Контраст между белым и черным.
Ашок кивнул.
– Когда я впервые приехал в гости к твоему отцу, мне показалось, что у вас везде вода и что ты практически из нее не вылезаешь. Ты плавала даже в сезон дождей. – Он улыбнулся. – Я полагаю, ты знаешь, почему он назвал тебя Розалиндой?
– Я думала, что это мама дала мне имя.
– Твой отец обожал старинные английские пасторали. И он где-то прочитал, что Шекспир основывал свою Розалинду из «Как вам это понравится» на более раннем персонаже с таким именем.
– Еще одной маскировщице, склонной к переодеванию в мужскую одежду?
– Она была героиней сонета, который Томас Лодж написал во время каперской экспедиции на Канарские острова: «...рожденная среди океанских штормов и средь ураганов бурных морей женщиной ставшая». Как и ты.
– Я помню, как часто то, что ты принимал за твердую почву в Керале, оказывалось густыми зарослями водорослей. Стоит стать на них – и тут же по горло оказываешься в дерьме.
Ашок поморщился.
– У меня такое впечатление, что ты на меня за что-то сердишься, Розалинда.
– Я не люблю романтизировать прошлое. Отец как-то сказал мне, что я похожа на муссон. Тогда я истолковала эти слова как выражение его двойственного отношения ко мне. Ведь индийцы одновременно и радуются приходу муссона, и боятся его. Он говорил, что поэтическое настроение сезона дождей передается словом «вираха», означающим также и муки отчуждения.
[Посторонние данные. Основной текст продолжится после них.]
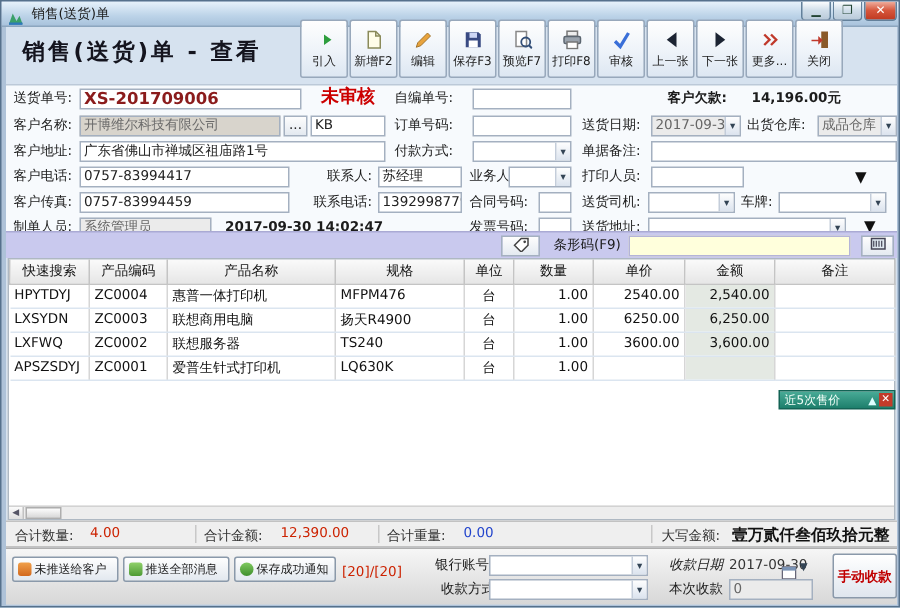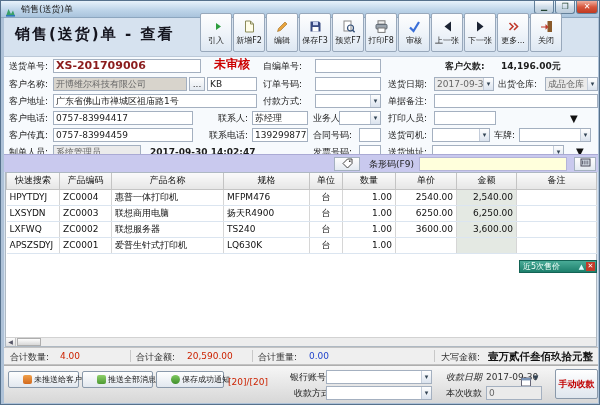"20,590.00" span.tot-val { text: 20,590.00 -> 12,390.00 }
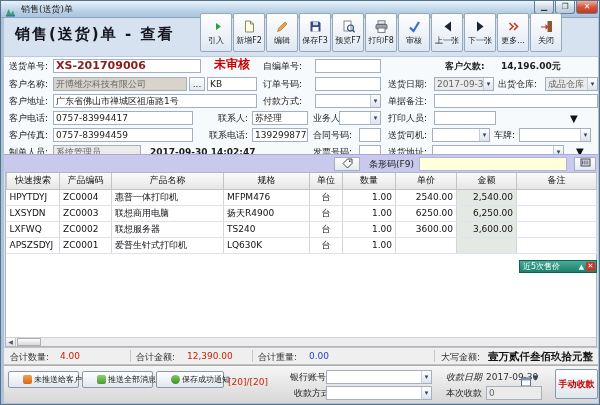"未推送给客户" .fbtn { padding: 0 14px -> 0 3px }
Как и то отчуждение, что возникло между моими родителями после моего рождения.
– Не думаю, что твой отец это имел в виду.
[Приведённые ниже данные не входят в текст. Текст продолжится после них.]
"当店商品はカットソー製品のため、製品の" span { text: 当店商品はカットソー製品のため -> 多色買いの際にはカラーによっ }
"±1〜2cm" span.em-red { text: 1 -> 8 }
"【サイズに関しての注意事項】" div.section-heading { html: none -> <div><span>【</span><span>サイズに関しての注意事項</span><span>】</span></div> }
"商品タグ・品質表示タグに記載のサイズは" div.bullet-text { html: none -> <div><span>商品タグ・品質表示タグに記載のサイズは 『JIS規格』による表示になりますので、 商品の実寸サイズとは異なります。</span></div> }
– Не думаешь? – Я знала, с каким восторгом Ашок относился к моему отцу. Но что-то заставляло меня наступать на самые болезненные мозоли. – Отец любил распространяться по поводу пороков капитализма и западного общества. «Какой смысл иметь два дома, если человек одновременно может жить только в одном?» – говаривал он. Однажды он, как обычно, рассуждал на свою любимую тему, сидя на веранде со мной, мамой и Мирандой, и я возразила ему: «Но у тебя, папа, всегда было два дома, и ты ухитрялся одновременно жить в обоих. Секрет состоит в том, чтобы кроме двух домов иметь еще и двух жен». Я помню, что это произошло как раз в сезон дождей. Во время муссона земля вокруг нашего дома постоянно грозила полностью уйти под воду. Сад затопляло, и змеи часто заплывали к нам на веранду.